Può anche servire quando su mobile è necessario un ritaglio diverso, non semplicemente un file più piccolo.

Le immagini responsive non sostituiscono la compressione

Un file da 800 px può essere ancora troppo pesante se formato e qualità sono inadeguati. La strategia completa combina:

  1. dimensioni coerenti;
  2. più varianti quando servono;
  3. formato appropriato;
  4. compressione controllata;
  5. srcset e sizes coerenti;
  6. verifica del risultato nel browser.

Errori frequenti

Usare un srcset con file tutti della stessa dimensione. Il browser non ottiene un vero vantaggio.

Dichiarare larghezze errate. I descrittori w devono riflettere le dimensioni reali delle risorse.

Scrivere sizes senza guardare il CSS. Il browser riceve informazioni incoerenti e può scaricare una variante sovradimensionata.

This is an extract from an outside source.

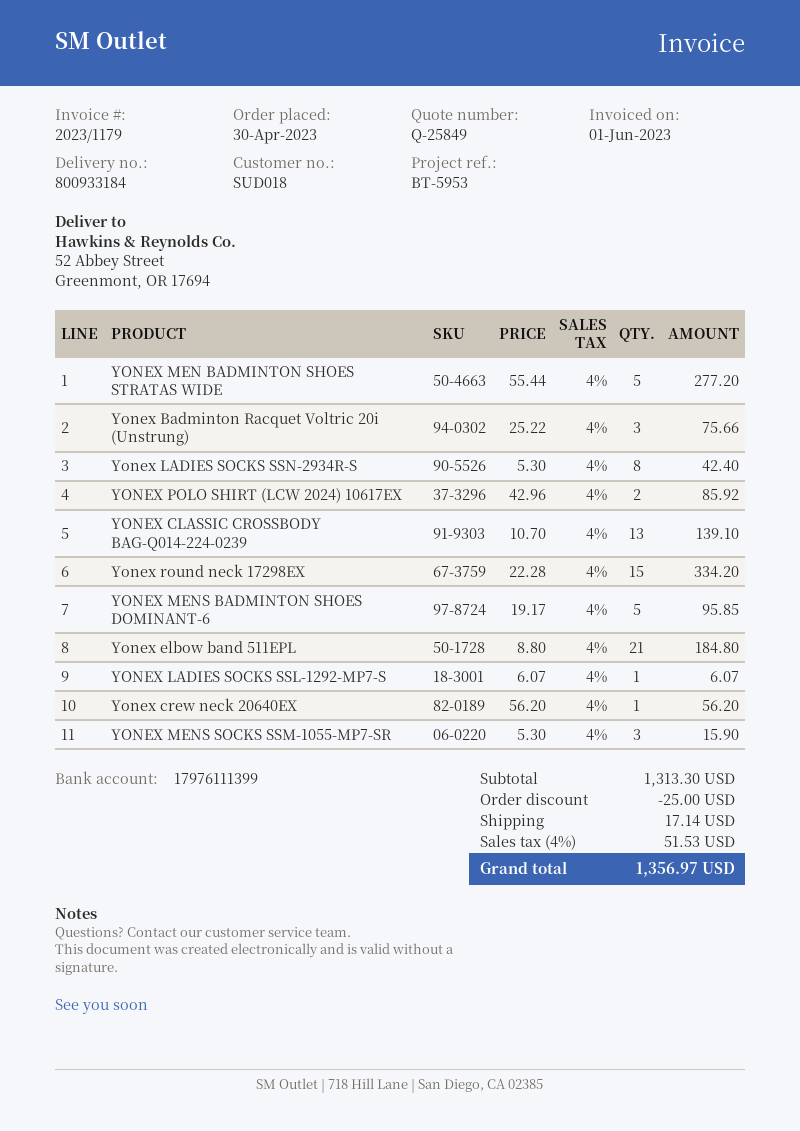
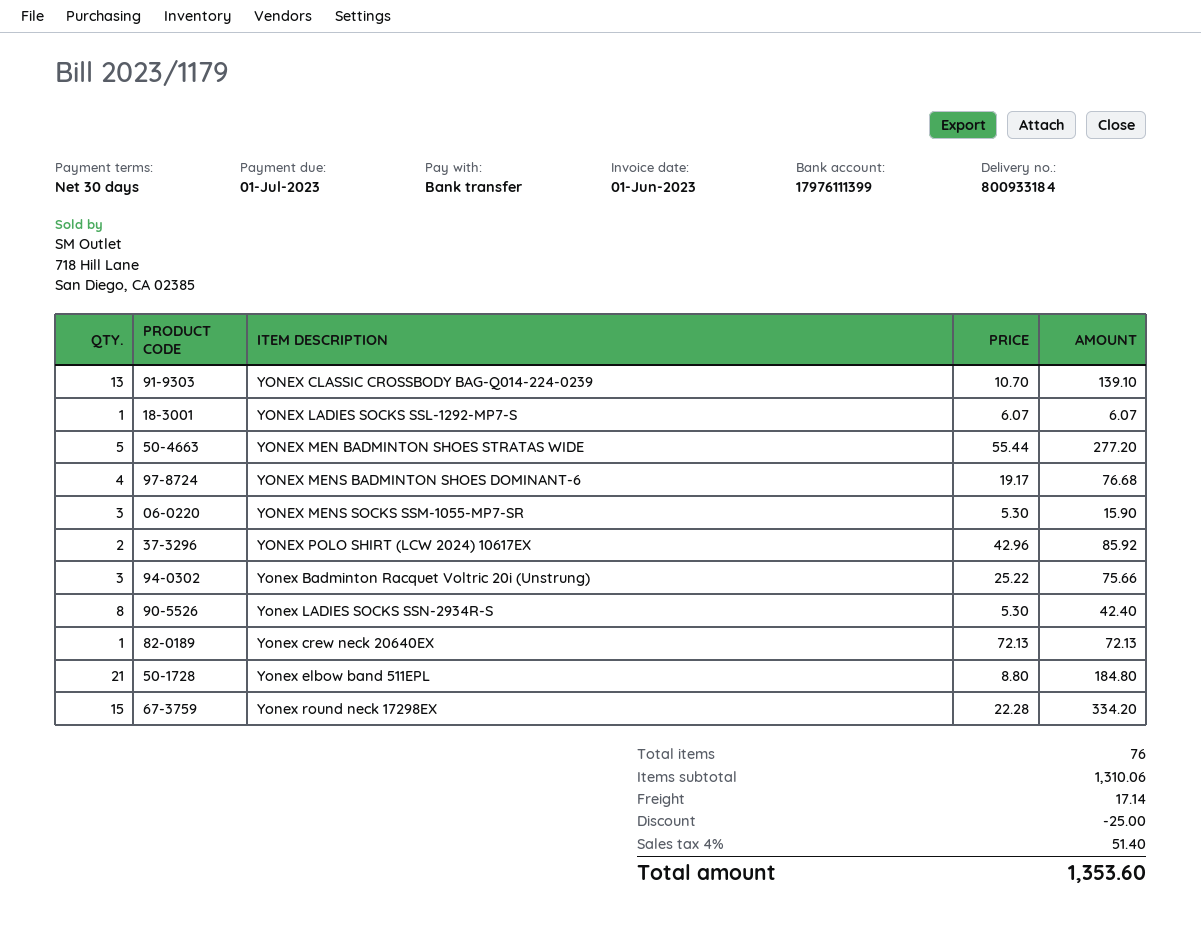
YONEX MENS BADMINTON SHOES DOMINANT-6: 5 x 19.17 = 95.85 -> 4 x 19.17 = 76.68
Yonex crew neck 20640EX: 1 x 56.20 = 56.20 -> 1 x 72.13 = 72.13
subtotal: 1313.30 -> 1310.06
tax: 4% = 51.53 -> 4% = 51.40
total: 1356.97 -> 1353.60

Dimenticare width e height. Dichiarare le dimensioni aiuta il browser a riservare lo spazio e riduce gli spostamenti di layout.

Come verificare

Apri gli strumenti di sviluppo del browser, prova viewport differenti e osserva quale risorsa viene realmente scaricata. Controlla anche schermi ad alta densità quando possibile.

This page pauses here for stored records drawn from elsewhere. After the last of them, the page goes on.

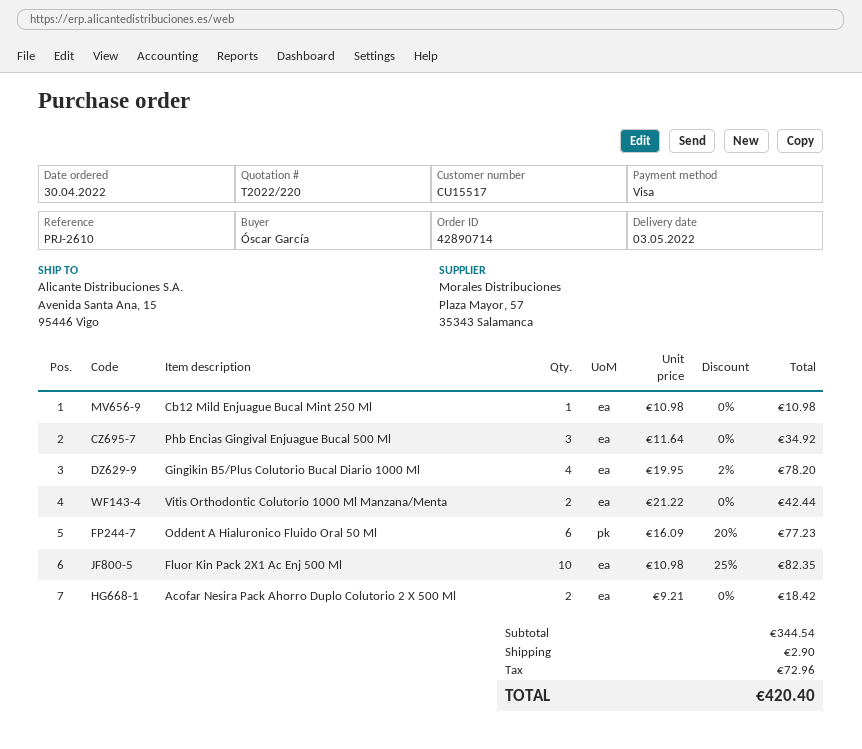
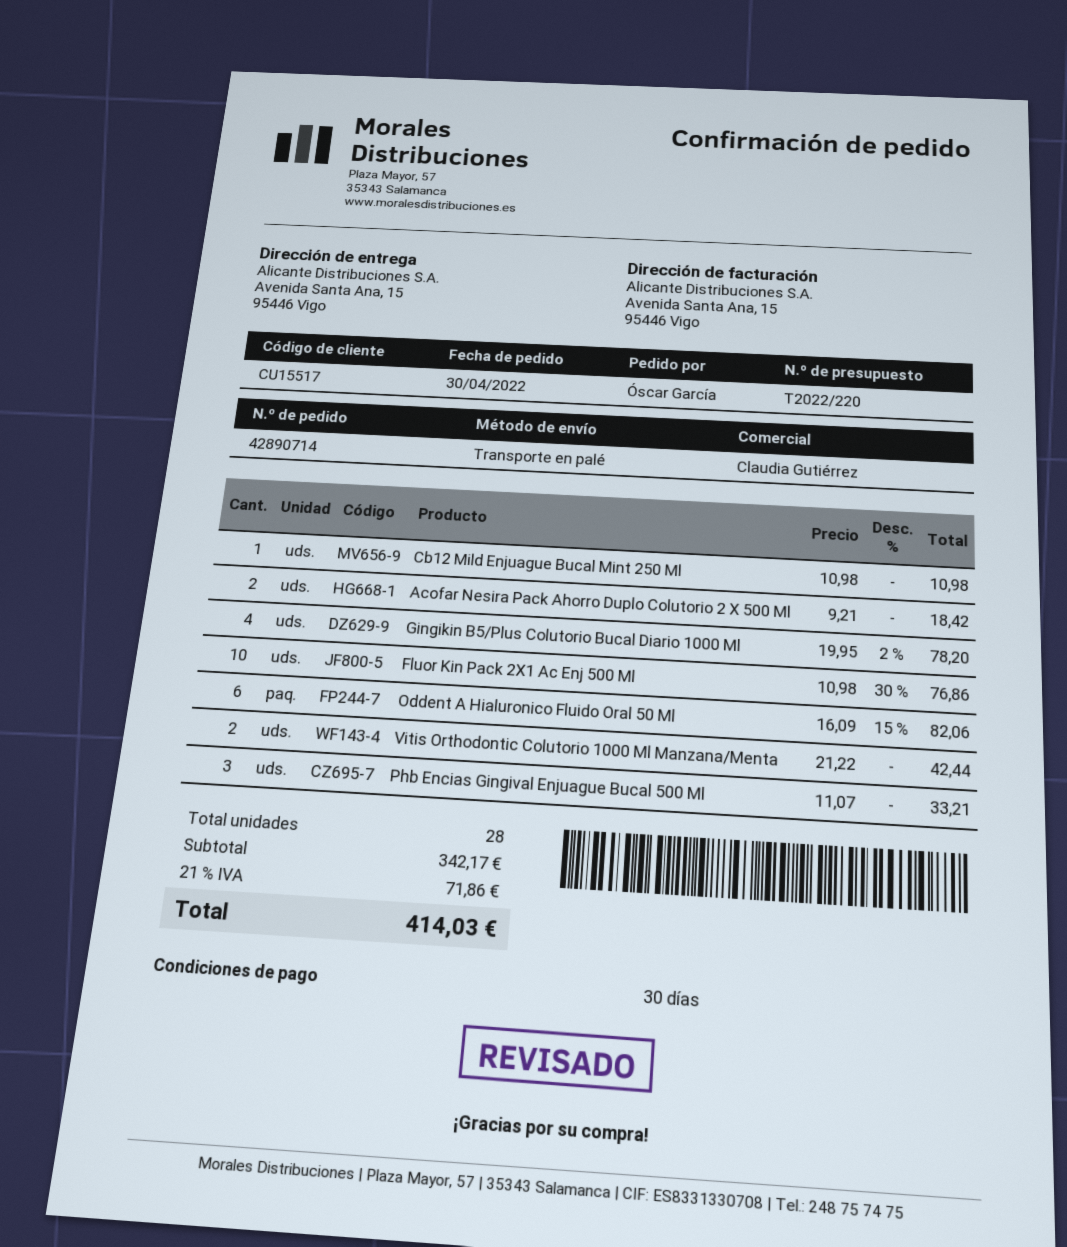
Phb Encias Gingival Enjuague Bucal 500 Ml: 3 x 11.64 = 34.92 -> 3 x 11.07 = 33.21
Oddent A Hialuronico Fluido Oral 50 Ml: 6 x 16.09 - 20% = 77.23 -> 6 x 16.09 - 15% = 82.06
Fluor Kin Pack 2X1 Ac Enj 500 Ml: 10 x 10.98 - 25% = 82.35 -> 10 x 10.98 - 30% = 76.86
subtotal: 344.54 -> 342.17
shipping: 2.90 -> none
tax: 72.96 -> 71.86
total: 420.40 -> 414.03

La domanda non è soltanto «l’immagine è nitida?», ma anche «il browser ha scaricato una risorsa proporzionata alla dimensione effettiva?».

Da ricordare

Un’immagine responsive non è semplicemente un’immagine che si restringe con il CSS. È una strategia in cui il browser può scegliere la risorsa più adatta al contesto, evitando sia file inutilmente grandi sia immagini troppo piccole e sfocate.